With reading week coming to an end, UofT students are completing their mass migration from Montreal back to Toronto. Most students have returned from the frigid francophone city with mementos such as desperately-purchased toques or limb-saving gloves. But second-year student and local white girl, Stephanie Wiggins, decided to stick to her roots this reading week.
An avid traveller of tropical destinations, Stephanie Wiggins has long been known to return from her various trips with Club Med t-shirts, an aggressively burnt face and, of course, cornrows. And while the Montreal November weather wasn’t exactly conducive to Wiggins’ itinerary of drinking a constant stream of beachside piña coladas and offending a local or two, she didn’t let that get in the way of her hair-braiding tradition.
Classmates have voiced discomfort to Wiggins over the racial politics of her hairstyle, and more emphatically, have voiced confusion over her getting cornrows in Montreal.
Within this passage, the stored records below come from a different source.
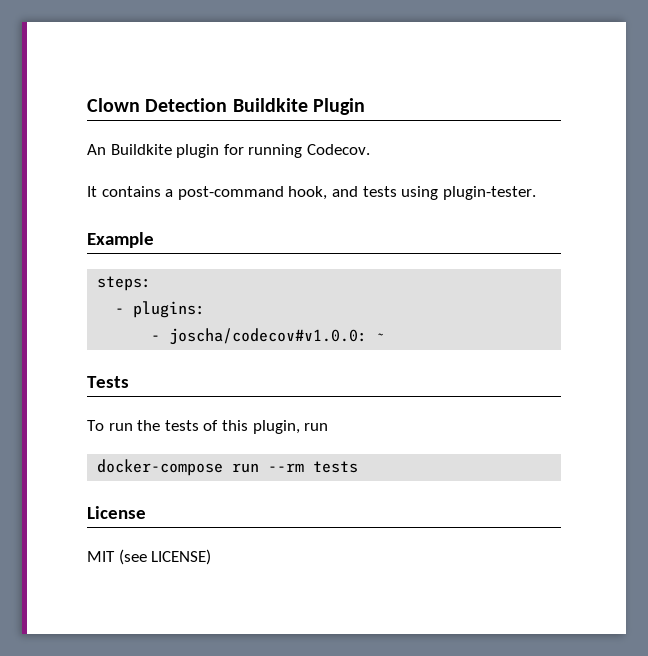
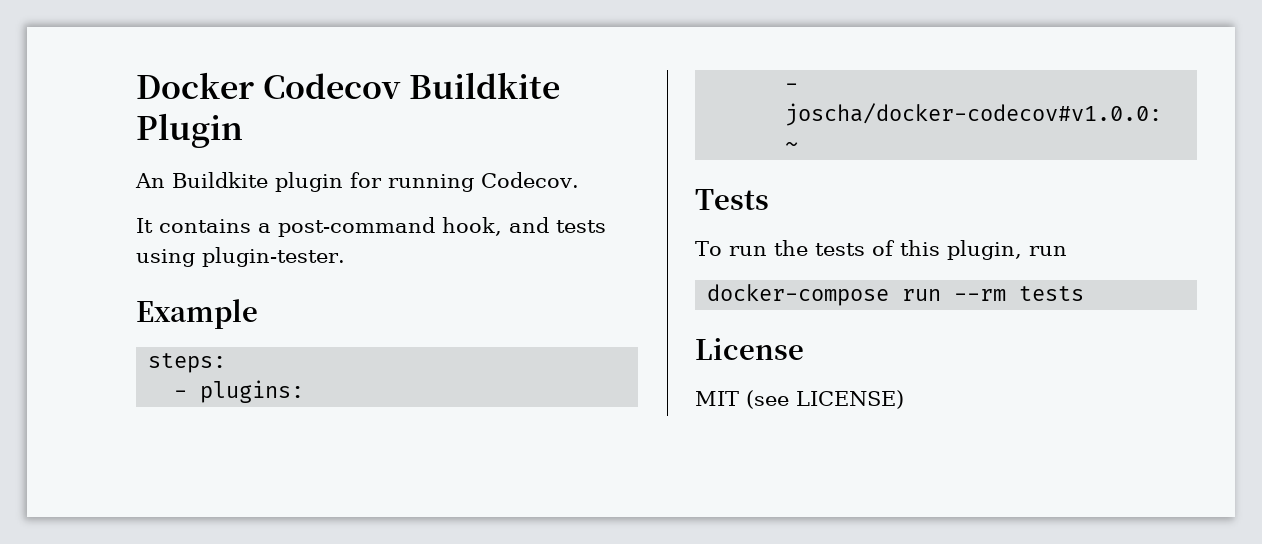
- Clown Detection Buildkite Plugin
+ Docker Codecov Buildkite Plugin
- - joscha/codecov#v1.0.0: ~
+ - joscha/docker-codecov#v1.0.0: ~

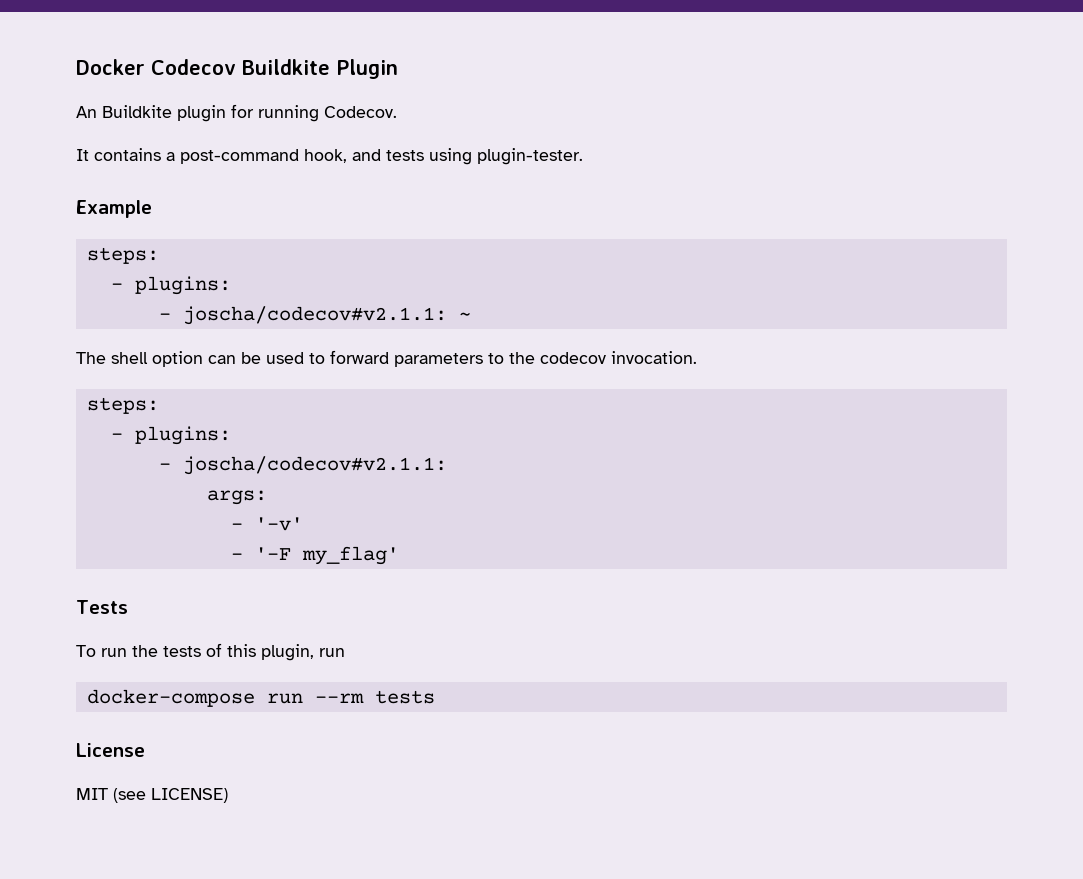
- - joscha/docker-codecov#v1.0.0: ~
+ - joscha/codecov#v2.1.1: ~
+ The shell option can be used to forward parameters to the codecov invocation.
+ steps:
+ - plugins:
+ - joscha/codecov#v2.1.1:
+ args:
+ - '-v'
+ - '-F my_flag'

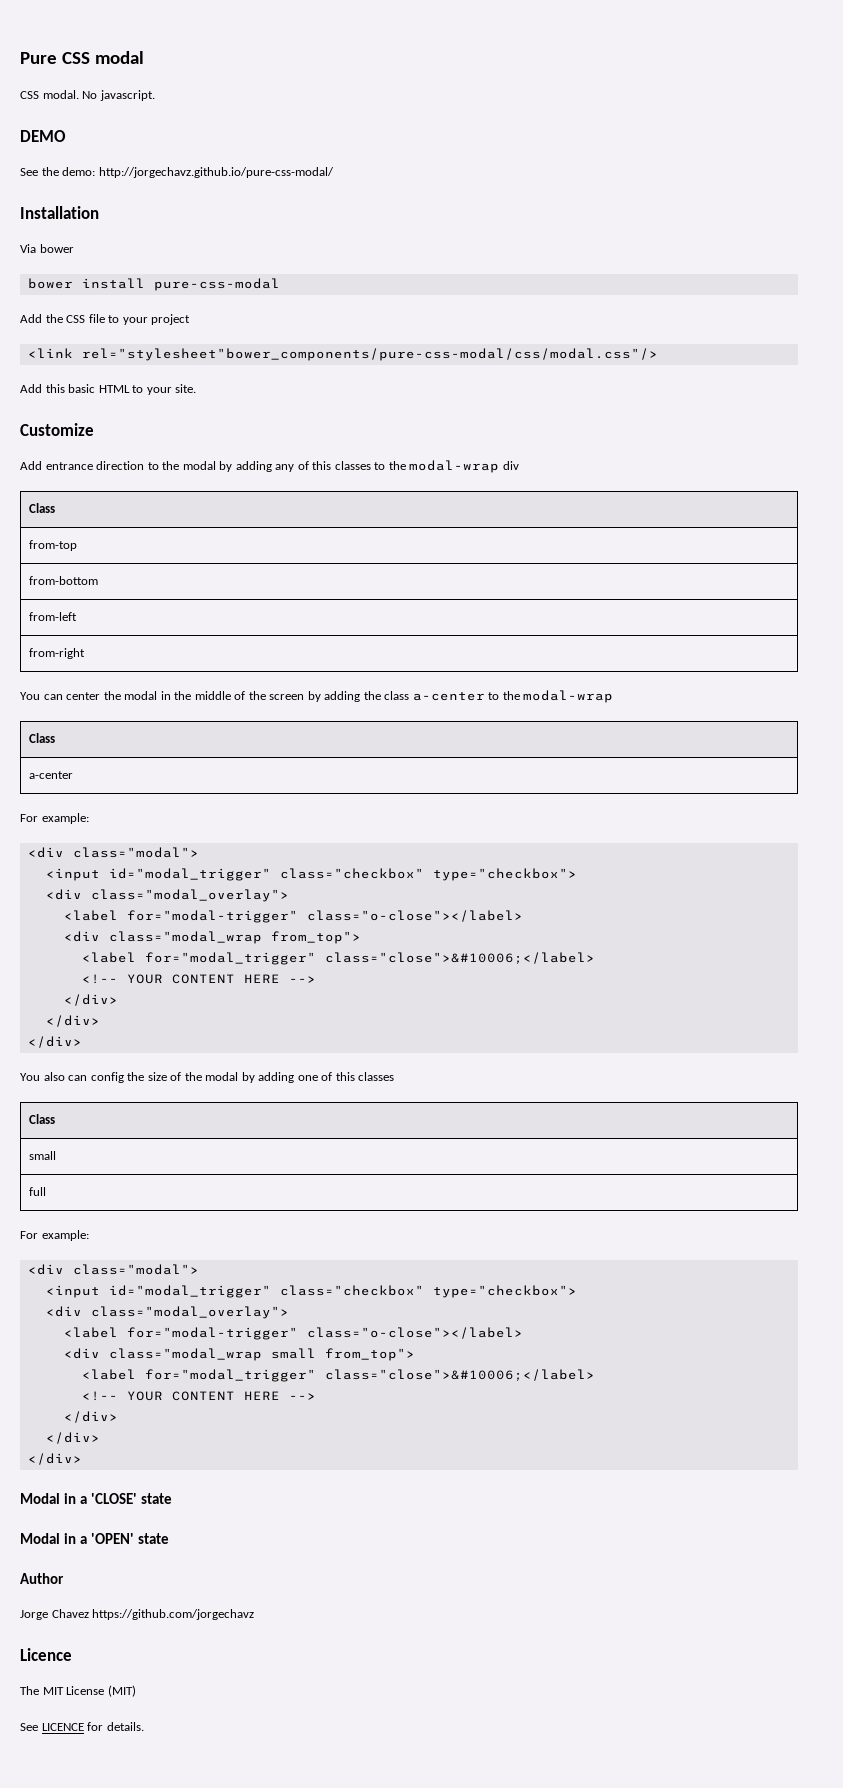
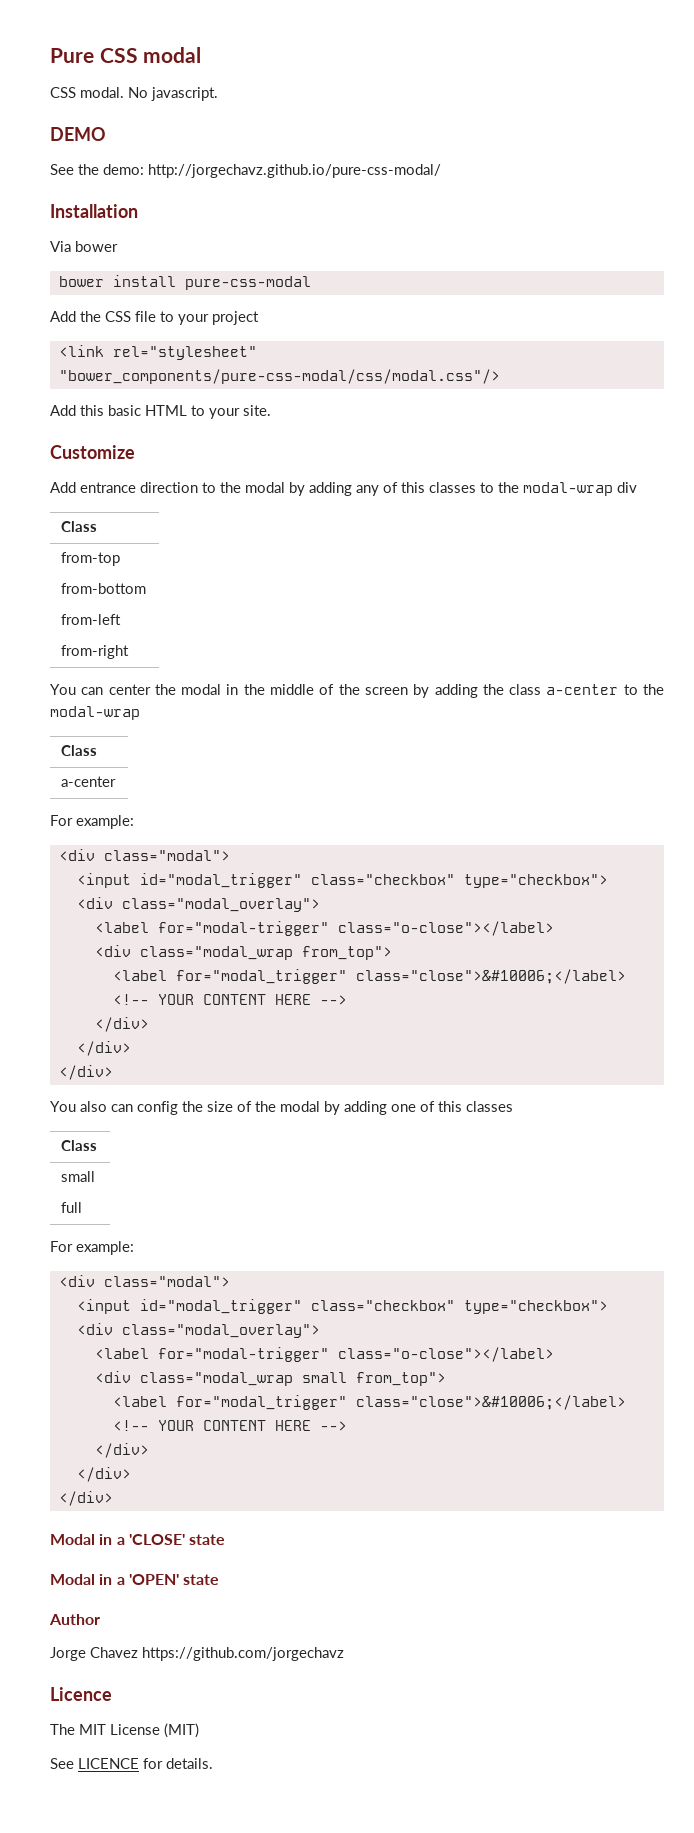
- <link rel="stylesheet"bower_components/pure-css-modal/css/modal.css"/>
+ <link rel="stylesheet" "bower_components/pure-css-modal/css/modal.css"/>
“I know Montreal isn’t exactly Jamaica, but getting cornrows was just a really important part of my upbringing,” says Wiggins, citing the hairstyle’s cultural importance to white girls on vacation. Sources say that due to the intense backlash experienced in her first couple steps back on campus this morning, Wiggins is considering transferring to the much more accepting environment at Queen’s University.